The ruling followed a complaint by a member of the public, who wrote to the DCMS requesting copies of all documents, minutes, and emails relating to the takeover. The department stated that to disclose the documents would compromise the ongoing formulation of government policy around the issue of competition in football club takeovers, and that the documents contained information relating to advice given to government officials. It argued that the release of such advice could result in future recommendations given by civil servants being less candid.
In his decision, the commissioner took the view that the timing of the request was important. It was made after the policy formulation and development process had effectively ended. In addition, the commissioner noted that the disclosure of advice given by government officials in this case would not inhibit government officials from giving frank advice. Weighing up the arguments, the commissioner found that the public interest favoured disclosure of the information.
Nosy, Parky
What is the difference between Sir Michael Parkinson, Gary Lineker and those who work in, say, a borough council? The answer is that only the first two have a right to privacy when it comes to disclosure of the contents of their pay packets. So says the Information Commissioner in two recent decisions under the Act.
The first (8 October 2007) involves the BBC's refusal to provide details of its financial agreement with Sir Michael, including his gross remuneration, for the past three years. The commissioner agreed with the BBC, which argued that the information was exempt under section 40, as it was personal data, disclosure of which would be unfair to Sir Michael.
The commissioner commenced his decision by stating that senior officials in public authorities should expect details of their salary bands to be disclosed because they are paid - commensurate with their level of responsibility - out of public funds. However, Sir Michael is considered to be different, say, to a senior BBC executive. The BBC calls him (and the commissioner accepts him as) 'talent'.

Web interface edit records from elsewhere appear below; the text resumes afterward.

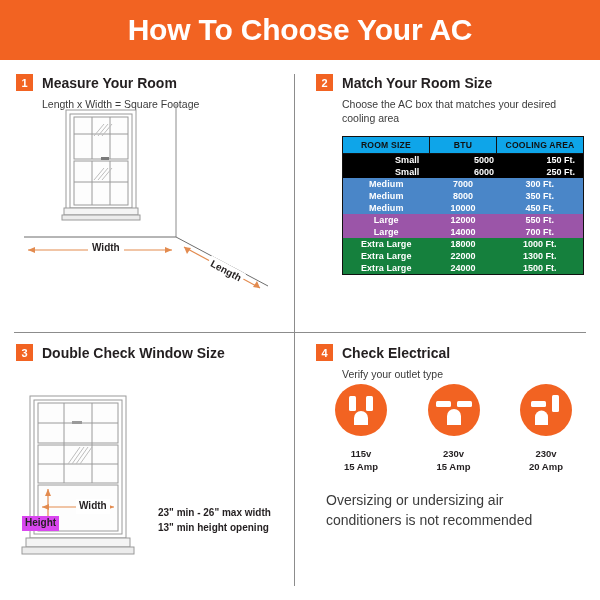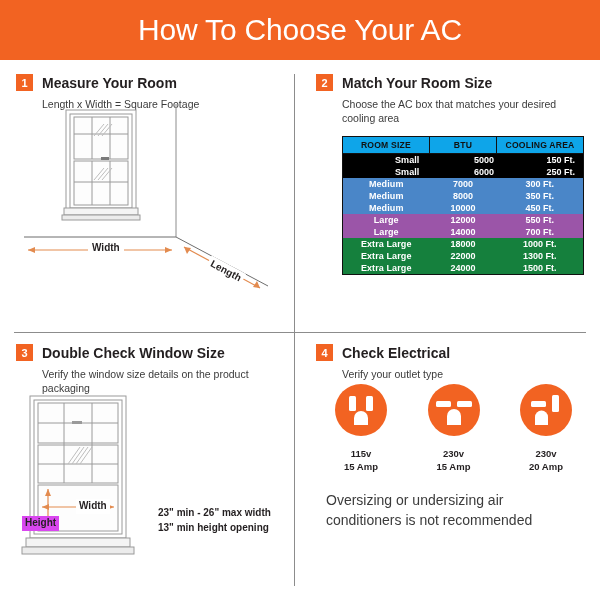--- a/index.html
+++ b/index.html
@@ -10,21 +10,21 @@
     color:#231f20;
   }
   .page{position:relative;width:600px;height:600px;box-sizing:border-box;}
 
   
   .header{
     height:60px;background:#f26322;
     display:flex;align-items:center;justify-content:center;
   }
   .header h1{
-    margin:0;color:#ffffff;font-size:30px;font-weight:normal;
+    margin:0;color:#ffffff;font-size:30px;font-weight:bold;
     letter-spacing:-0.2px;
   }
 
   
   .grid{
     position:relative;
     width:600px;height:540px;
     display:grid;
     grid-template-columns:1fr 1fr;
     grid-template-rows:1fr 1fr;
@@ -237,21 +237,20 @@
             </tbody>
         </table>
       </div>
     </div>
 
     <div class="panel">
       <div class="phead">
         <div class="badge">3</div>
         <div class="ptitle">Double Check Window Size</div>
       </div>
-      <div class="psub">Verify the window size details on the product packaging</div>
 
       <svg class="illus" style="left:16px;top:62px;" width="140" height="175" viewBox="0 0 140 175">
         <g stroke="#9a9a9a" fill="#ffffff" stroke-width="1">
           <rect x="14" y="4" width="96" height="142"></rect>
           <rect x="18" y="8" width="88" height="134"></rect>
 
           <rect x="22" y="11" width="80" height="40" fill="#fdfdfd"></rect>
 
           <rect x="22" y="53" width="80" height="38" fill="#fdfdfd"></rect>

The commissioner accepted the BBC's arguments that payments made to talent are not analogous to the salaries paid to senior employees in public sector organisations. This is because the sums paid by the BBC to talent do not relate to the performance of a public function, but rather to individuals who are contracted to provide services to the BBC in an entirely private capacity.
The commissioner was satisfied that Sir Michael had a reasonable expectation of privacy, and consequently to disclose details of his financial agreement would be unfair. The commissioner reached the same conclusion with regard to a request for the same information from the BBC about Gary Lineker (8 October 2007).
Public purse
I find these decisions difficult to reconcile with the ethos of the Act - openness and transparency. Of course Messrs Parkinson and Lineker do not spend public money or make public decisions, unlike senior public sector employees. But they do get paid large sums out of the public purse.
Can the reasoning in these decisions be applied to requests for information about individuals who provide services to public authorities, but are not celebrities? Does it mean that if I provide training services to a local authority, I can ask them to keep the contents of my invoice secret? While I am not yet quite as famous, I, like Sir Michael, am often contracted to provide training services in a private capacity. Where does this leave public scrutiny?